__Exercise prompt__:
Although pictures appear in the data, the answer should contain only the lines from its start through the line with "color: #14532d ->", written out exactly.
Data for this task: Begin
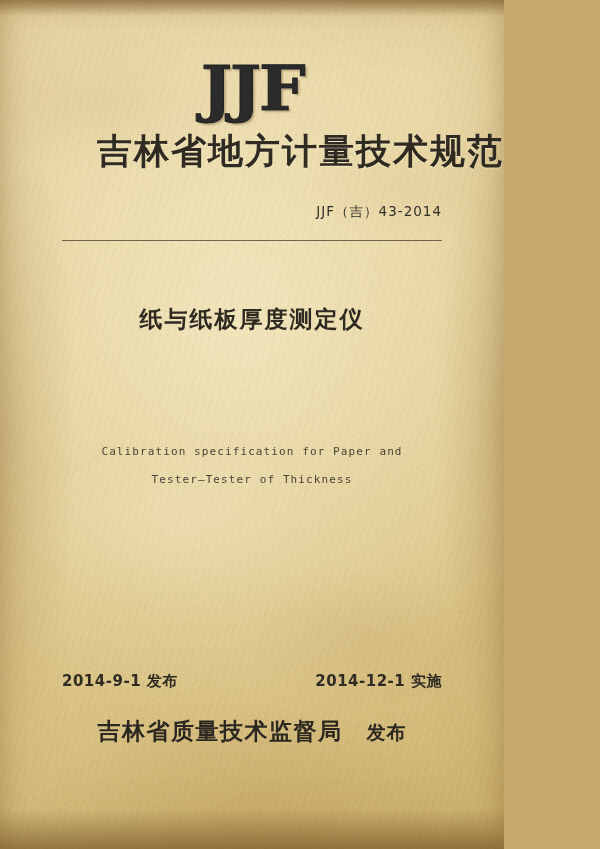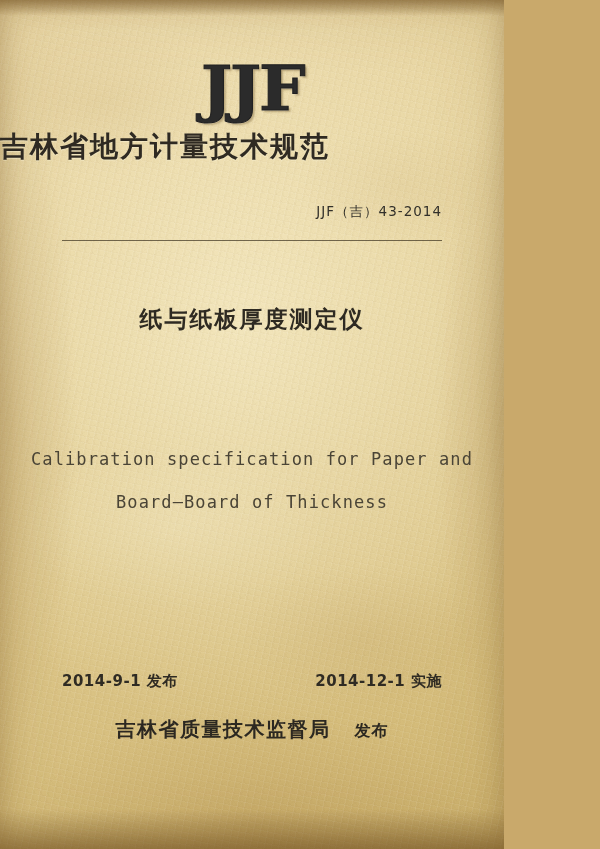"吉林省地方计量技术规范" .std-title { font-size: 28px -> 35px; text-align: left -> right }
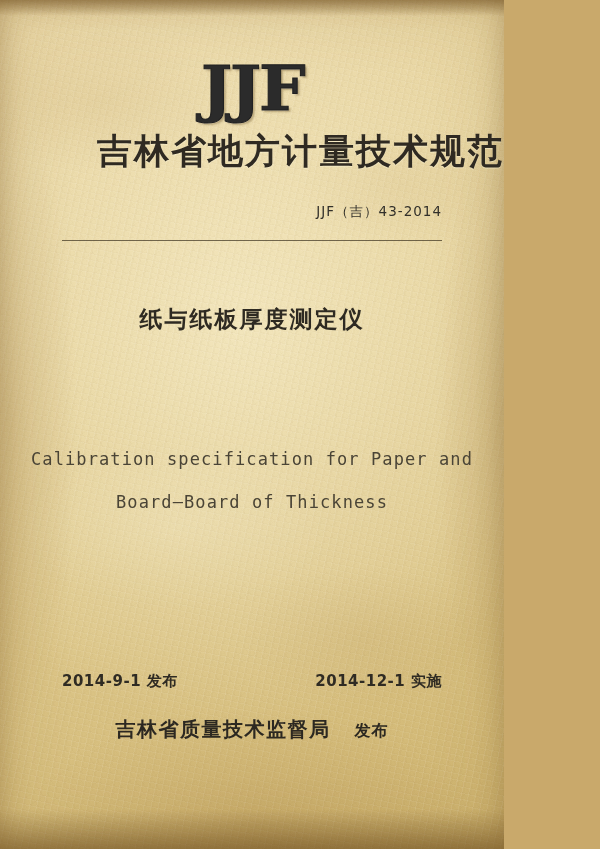"Calibration specification for Paper and" .doc-title-en .line { font-size: 17px -> 11px }
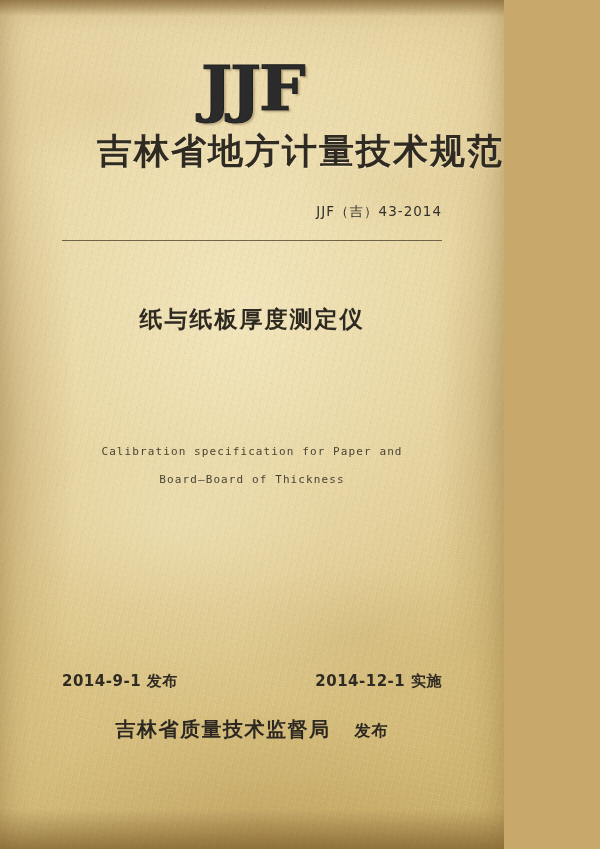"Board—Board of Thickness" div.line { text: Board—Board -> Tester—Tester }
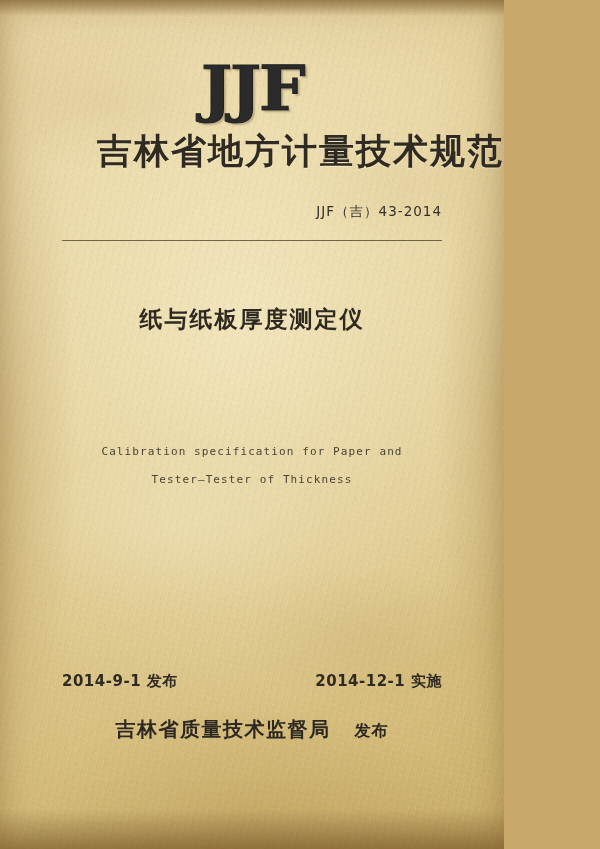"吉林省质量技术监督局" .publisher .org { font-size: 20px -> 23px }
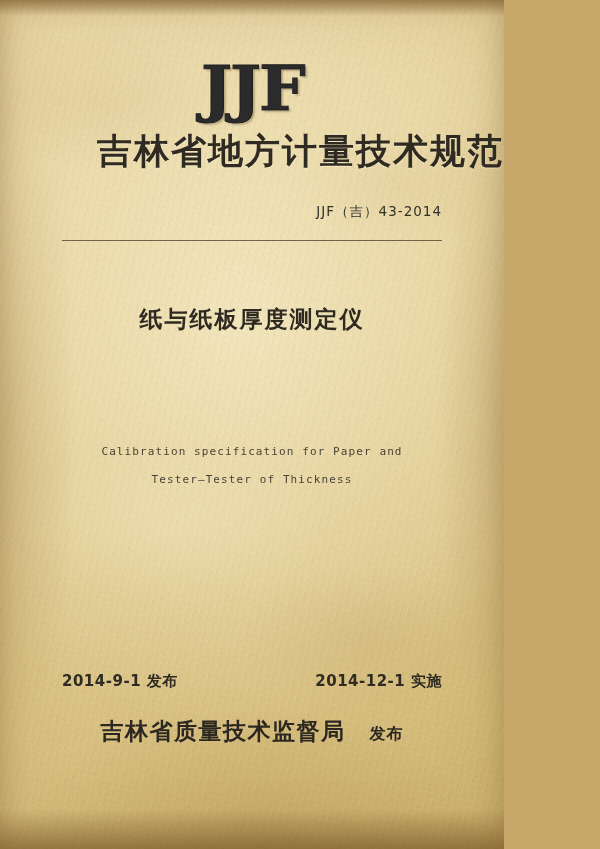"发布" .publisher .verb { font-size: 16px -> 19px }
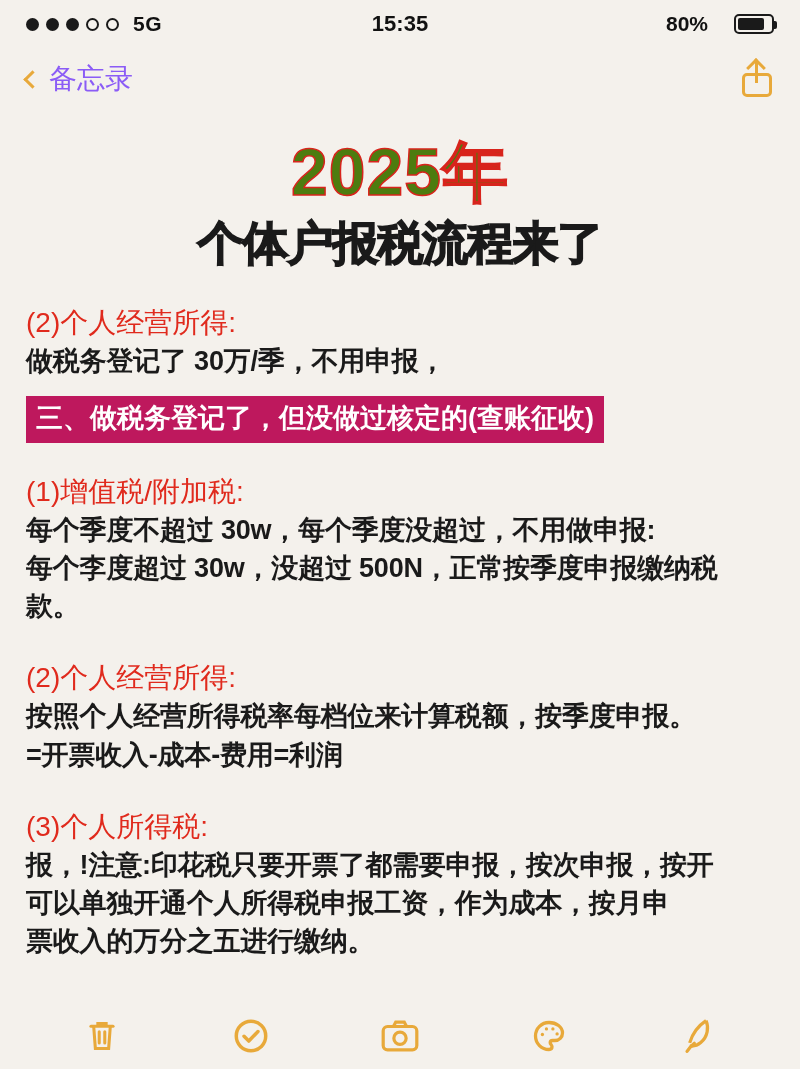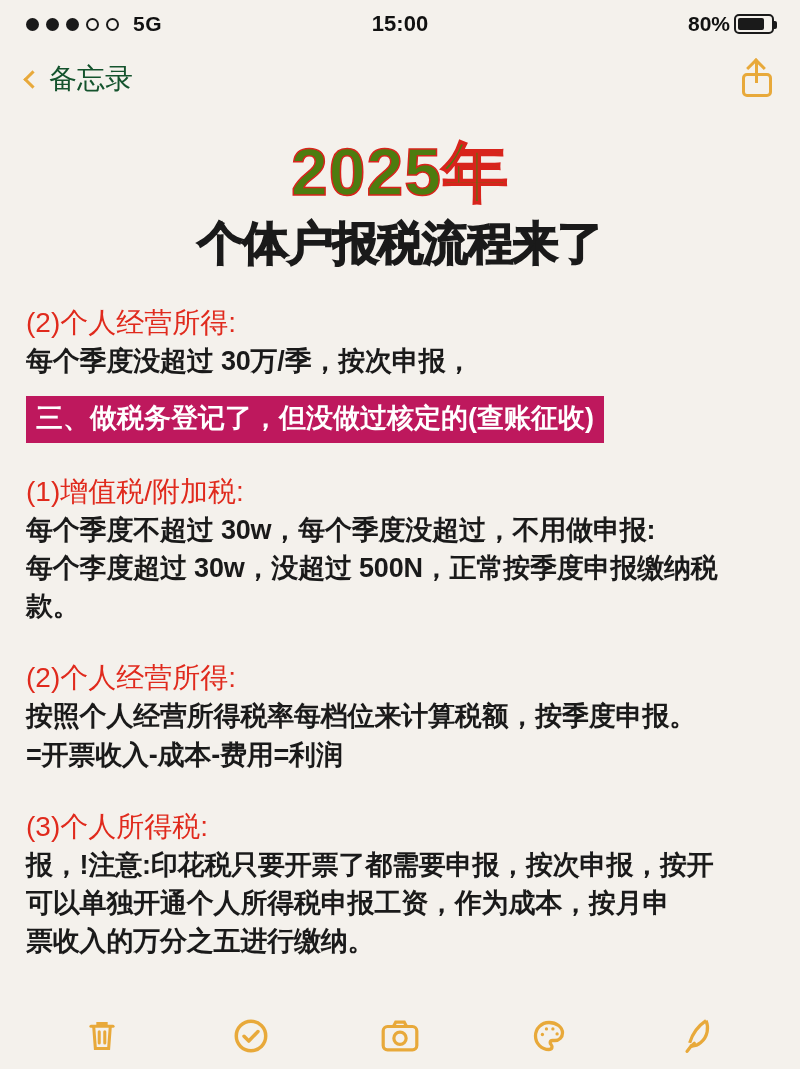"15:00" div.sb-center { text: 15:00 -> 15:35 }
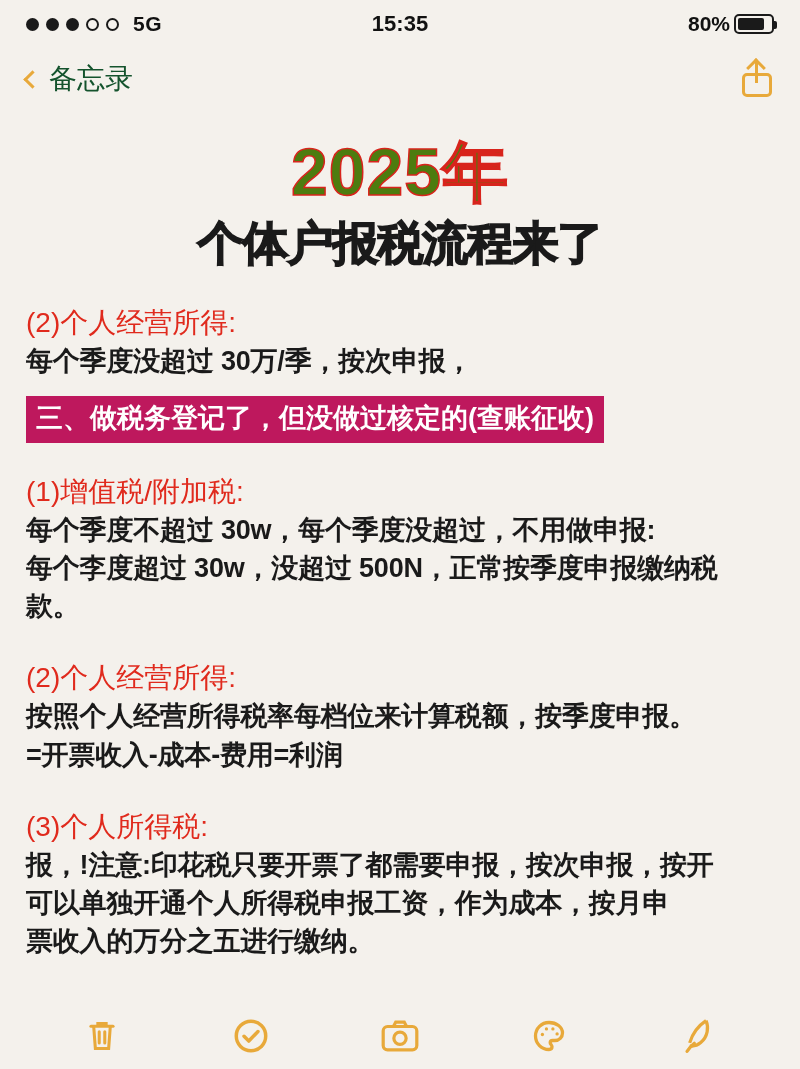"80%" .sb-right { gap: 4px -> 26px }
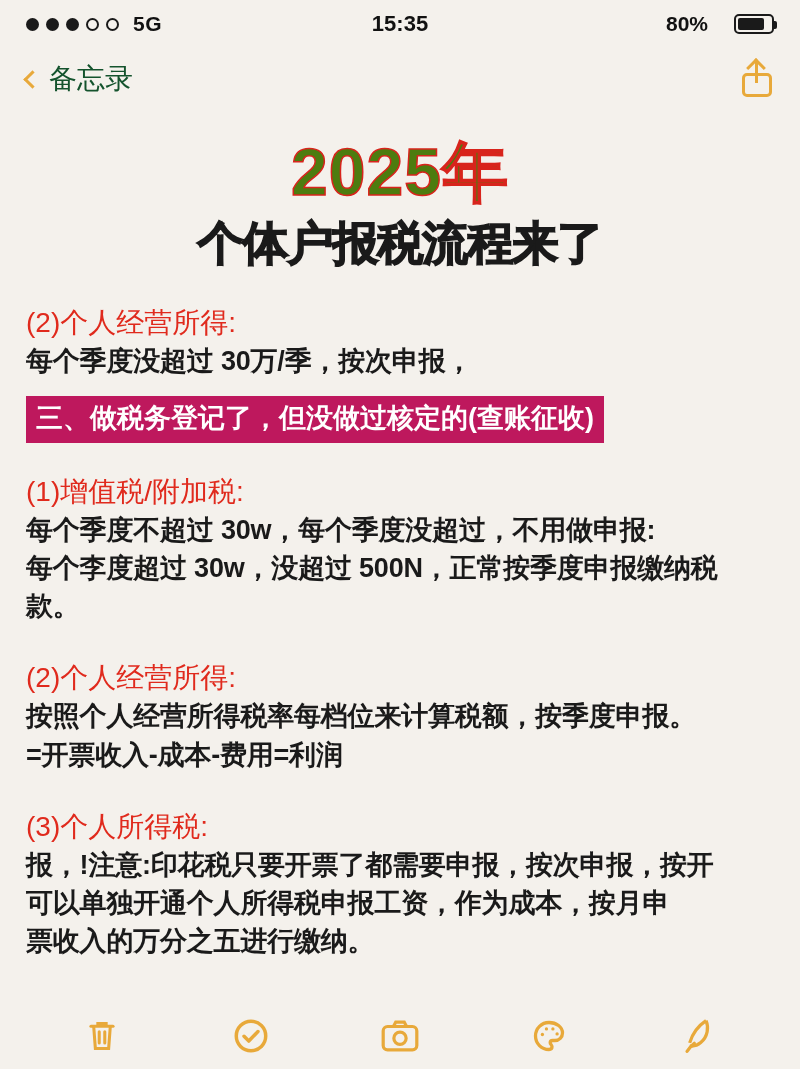"备忘录" .nav-back { color: #14532d -> #8b5cf6 }
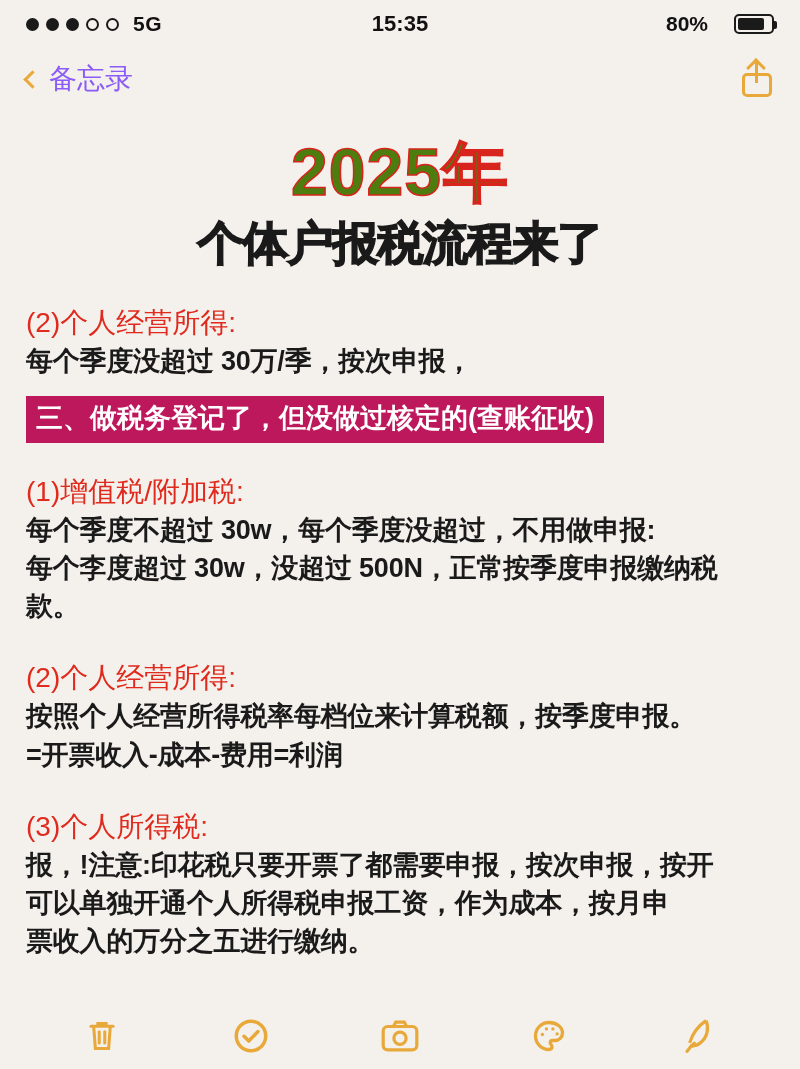"每个季度没超过 30万/季，按次申报，" div.p-black { text: 每个季度没超过 30万/季，按次 -> 做税务登记了 30万/季，不用 }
Data for this task: End
__Result for this exercise__:
"吉林省地方计量技术规范" .std-title { font-size: 28px -> 35px; text-align: left -> right }
"Calibration specification for Paper and" .doc-title-en .line { font-size: 17px -> 11px }
"Board—Board of Thickness" div.line { text: Board—Board -> Tester—Tester }
"吉林省质量技术监督局" .publisher .org { font-size: 20px -> 23px }
"发布" .publisher .verb { font-size: 16px -> 19px }
"15:00" div.sb-center { text: 15:00 -> 15:35 }
"80%" .sb-right { gap: 4px -> 26px }
"备忘录" .nav-back { color: #14532d -> #8b5cf6 }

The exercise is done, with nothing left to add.